UPDATE: Brian Herbert, son of Dune author Frank Herbert, has now confirmed Villeneuve will direct the new Dune movie. See his announcement below.
It's official — Legendary Pictures has signed the very talented Denis Villeneuve to direct the exciting new DUNE series film project.
— Brian Herbert (@DuneAuthor) February 1, 2017
Variety reported on the possible Denis Villeneuve Dune project. Keep in mind that Villeneuve is just starting negotiations — this is far from finalized. Legendary’s recently closed deal with the Herbert estate gives them the rights to make films and TV shows based on Dune, but the company hasn’t said how many big- and small-screen properties they plan to spin from the property. As of right now, Villeneuve is just looking to direct the first feature film to come out of Legendary’s pact. Thomas Tull, Mary Parent, and Cale Boyter will produce and Brian Herbert, Byron Merritt, and Kim Herbert will serve as executive producers.
Villeneuve, whose Arrival is one of the best sci-fi movies of 2017 and whose Blade Runner 2049 is one of our most highly anticipated sci-fi movies of 2017, recently gushed about his affection for the genre in general and Dune in particular:
I had been wanting to do sci-fi for a very long time. 2001: A Space Odyssey is a movie that really impressed me as a teenager. And also Blade Runner. And Close Encounters of the Third Kind is also one of my favorites. I’m always looking for sci-fi material, and it’s difficult to find original and strong material that’s not just about weaponry. A longstanding dream of mine is to adapt “Dune,” but it’s a long process to get the rights, and I don’t think I will succeed. Also I would love to write something myself. I have two [sci-fi] projects right now that are in very [early] stages. It’s too early to talk about them.

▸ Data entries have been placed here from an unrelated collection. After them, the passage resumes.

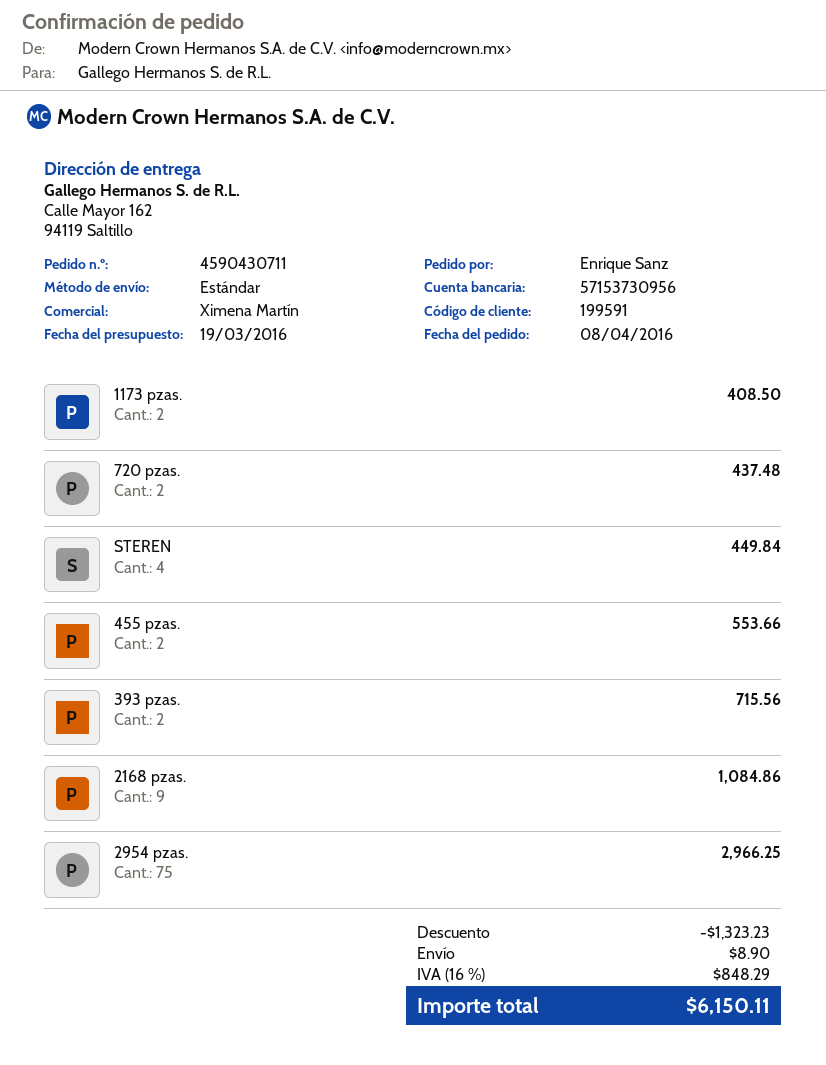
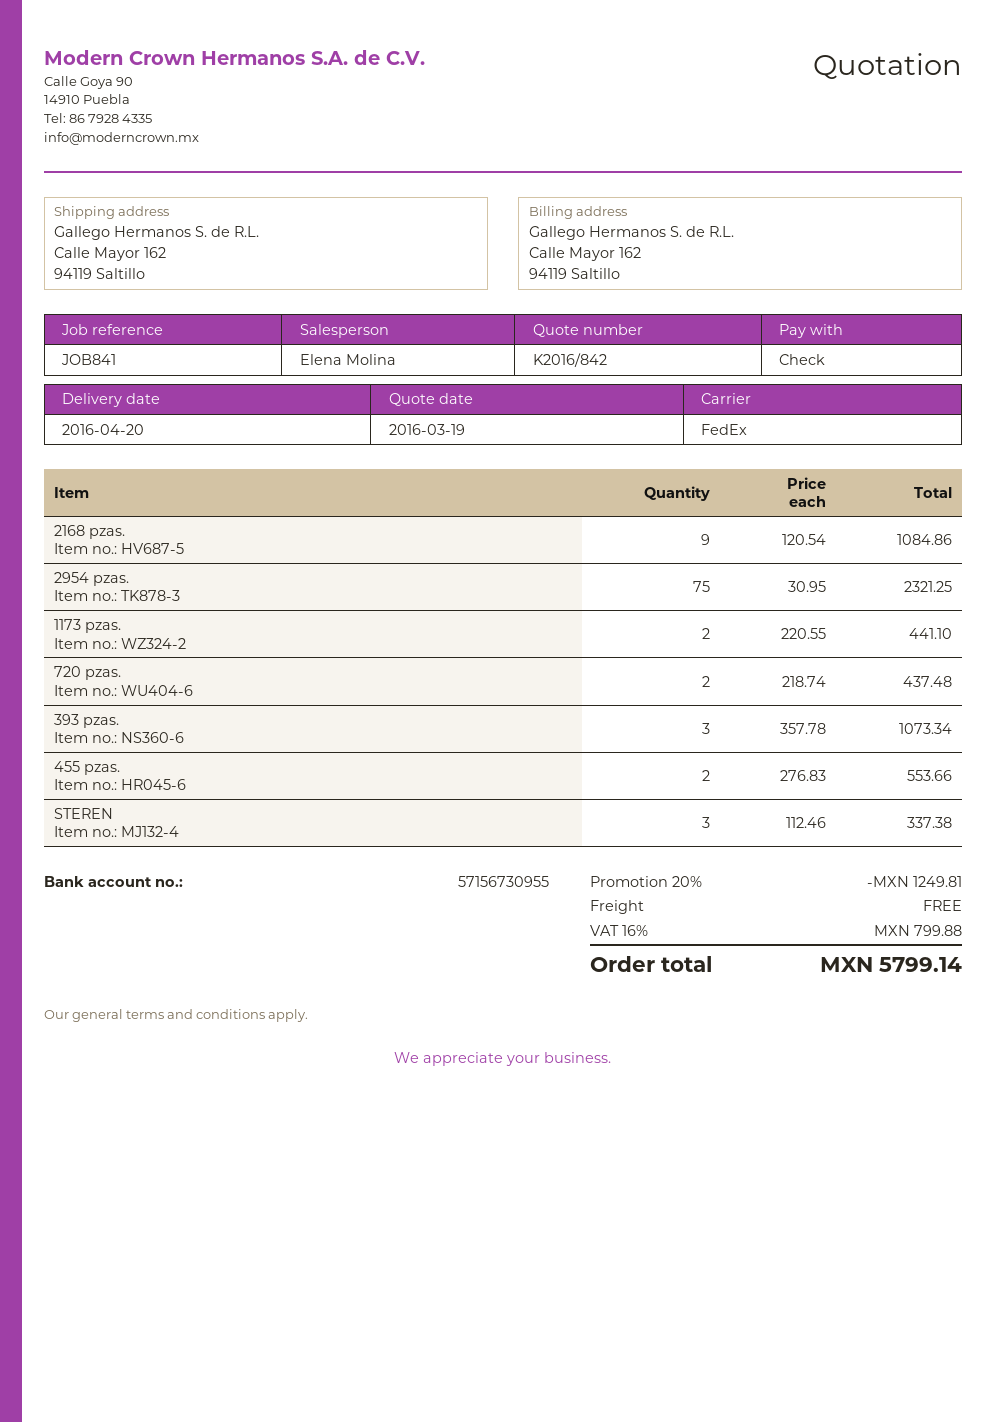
sales rep: Ximena Martín -> Elena Molina
bank account: 57153730956 -> 57156730955
shipping method: standard -> FedEx
1173 pzas.: 2 for 408.50 -> 2 for 441.10
STEREN: 4 for 449.84 -> 3 for 337.38
393 pzas.: 2 for 715.56 -> 3 for 1073.34
2954 pzas.: 75 for 2966.25 -> 75 for 2321.25
discount: 1323.23 -> 1249.81
shipping: 8.90 -> 0.00
tax: 16% = 848.29 -> 16% = 799.88
total: 6150.11 -> 5799.14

Herbert’s Dune is set in the very distant future and tells the tale of Paul Atreides, whose family accepts the stewardship of Arrakis. This proves to be a highly coveted post but also a dangerous one, as the desert planet is the only source of an extremely valuable substance. As various factions battle for control, Herbert spins a tale of politics, religion, ecology, technology, and more. It is hard to overstate Dune‘s impact and influence since its publication in 1965. It’s one of the best-selling sci-fi novels of all time, and has helped inspire countless other sci-fi works including Star Wars and The Matrix.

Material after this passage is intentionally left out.